PROBLEM STATEMENT ->
Copy every entry exactly, but skip the pictures.

INFORMATION PROVIDED ->
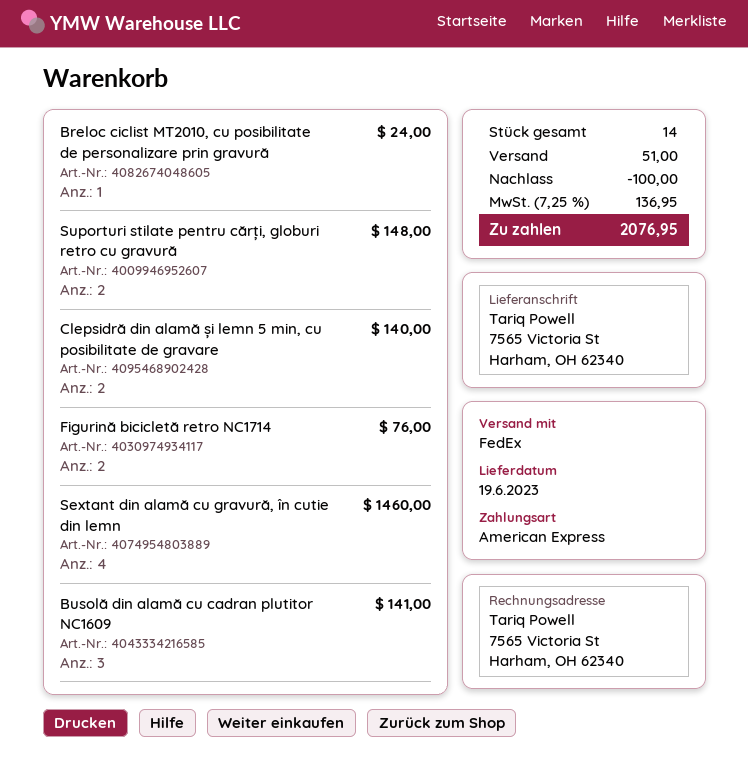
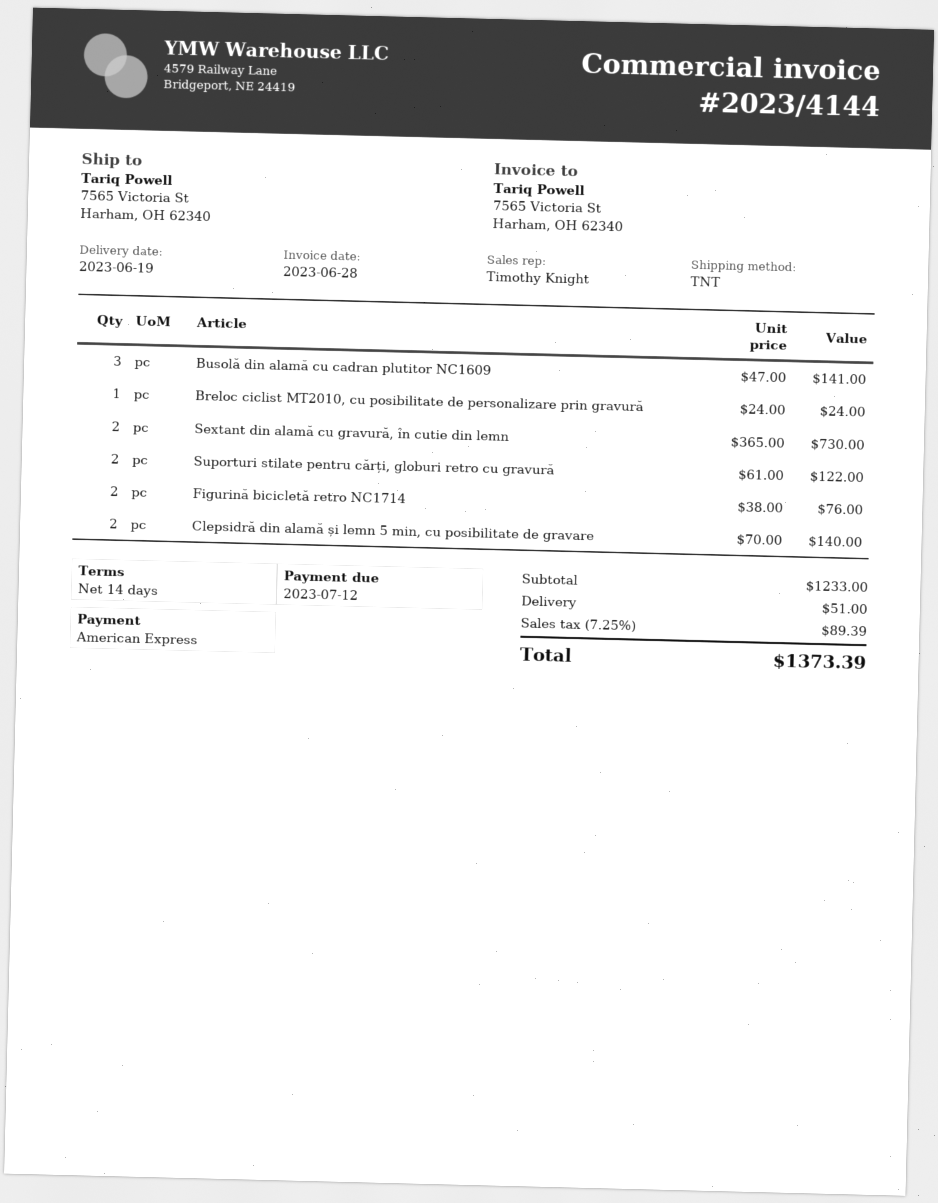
shipping method: FedEx -> TNT
Suporturi stilate pentru cărți, globuri retro cu gravură: 2 for 148.00 -> 2 for 122.00
Sextant din alamă cu gravură, în cutie din lemn: 4 for 1460.00 -> 2 for 730.00
discount: 100.00 -> none
tax: 7.25% = 136.95 -> 7.25% = 89.39
total: 2076.95 -> 1373.39

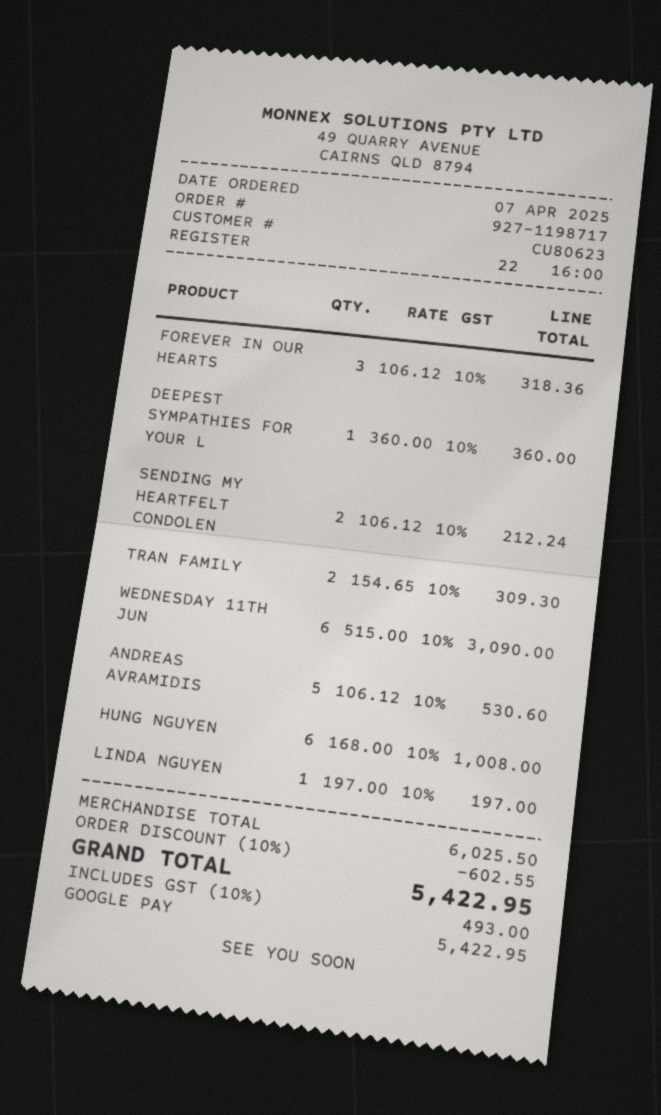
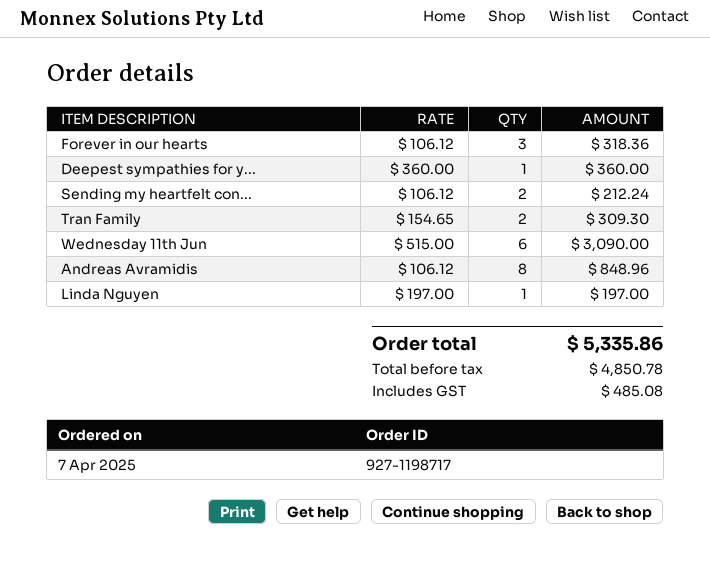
ANDREAS AVRAMIDIS: 5 x 106.12 = 530.60 -> 8 x 106.12 = 848.96
HUNG NGUYEN: 6 x 168.00 = 1008.00 -> none
discount: 10% = 602.55 -> none
tax: 493.00 -> 485.08
total: 5422.95 -> 5335.86

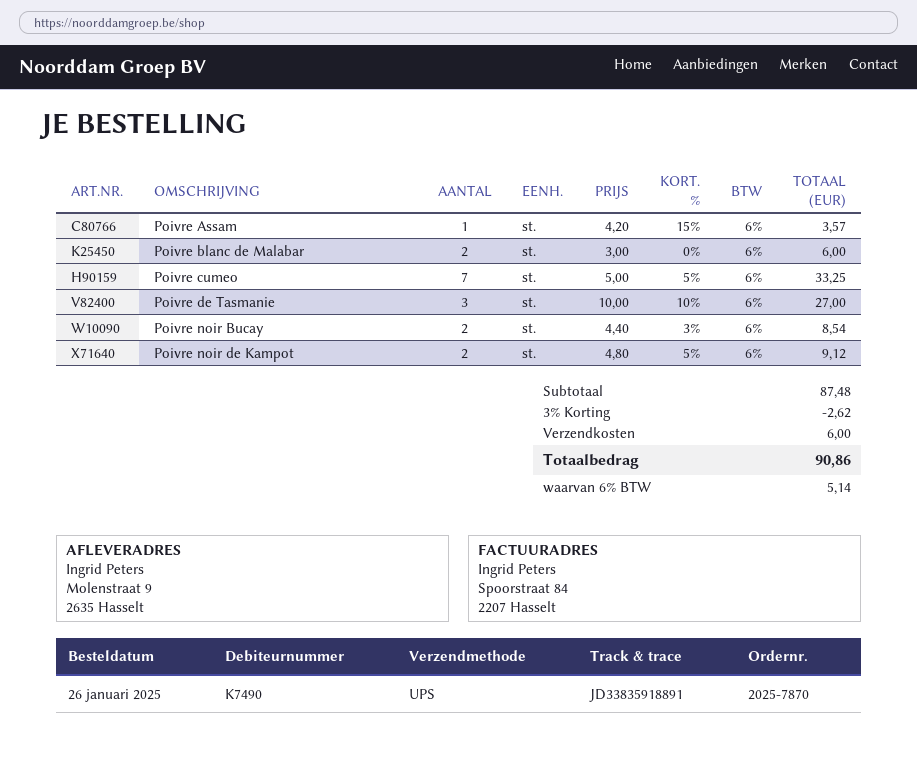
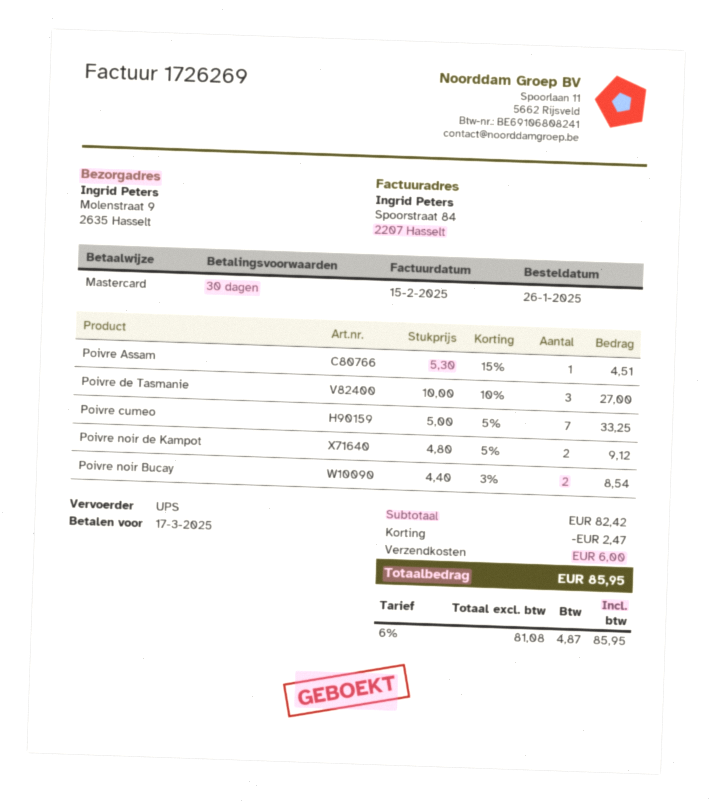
Poivre Assam: 1 x 4.20 - 15% = 3.57 -> 1 x 5.30 - 15% = 4.51
Poivre blanc de Malabar: 2 x 3.00 = 6.00 -> none
subtotal: 87.48 -> 82.42
discount: 2.62 -> 2.47
tax: 6% = 5.14 -> 6% = 4.87
total: 90.86 -> 85.95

EXERCISE RESPONSE ->
shipping method: FedEx -> TNT
Suporturi stilate pentru cărți, globuri retro cu gravură: 2 for 148.00 -> 2 for 122.00
Sextant din alamă cu gravură, în cutie din lemn: 4 for 1460.00 -> 2 for 730.00
discount: 100.00 -> none
tax: 7.25% = 136.95 -> 7.25% = 89.39
total: 2076.95 -> 1373.39

ANDREAS AVRAMIDIS: 5 x 106.12 = 530.60 -> 8 x 106.12 = 848.96
HUNG NGUYEN: 6 x 168.00 = 1008.00 -> none
discount: 10% = 602.55 -> none
tax: 493.00 -> 485.08
total: 5422.95 -> 5335.86

Poivre Assam: 1 x 4.20 - 15% = 3.57 -> 1 x 5.30 - 15% = 4.51
Poivre blanc de Malabar: 2 x 3.00 = 6.00 -> none
subtotal: 87.48 -> 82.42
discount: 2.62 -> 2.47
tax: 6% = 5.14 -> 6% = 4.87
total: 90.86 -> 85.95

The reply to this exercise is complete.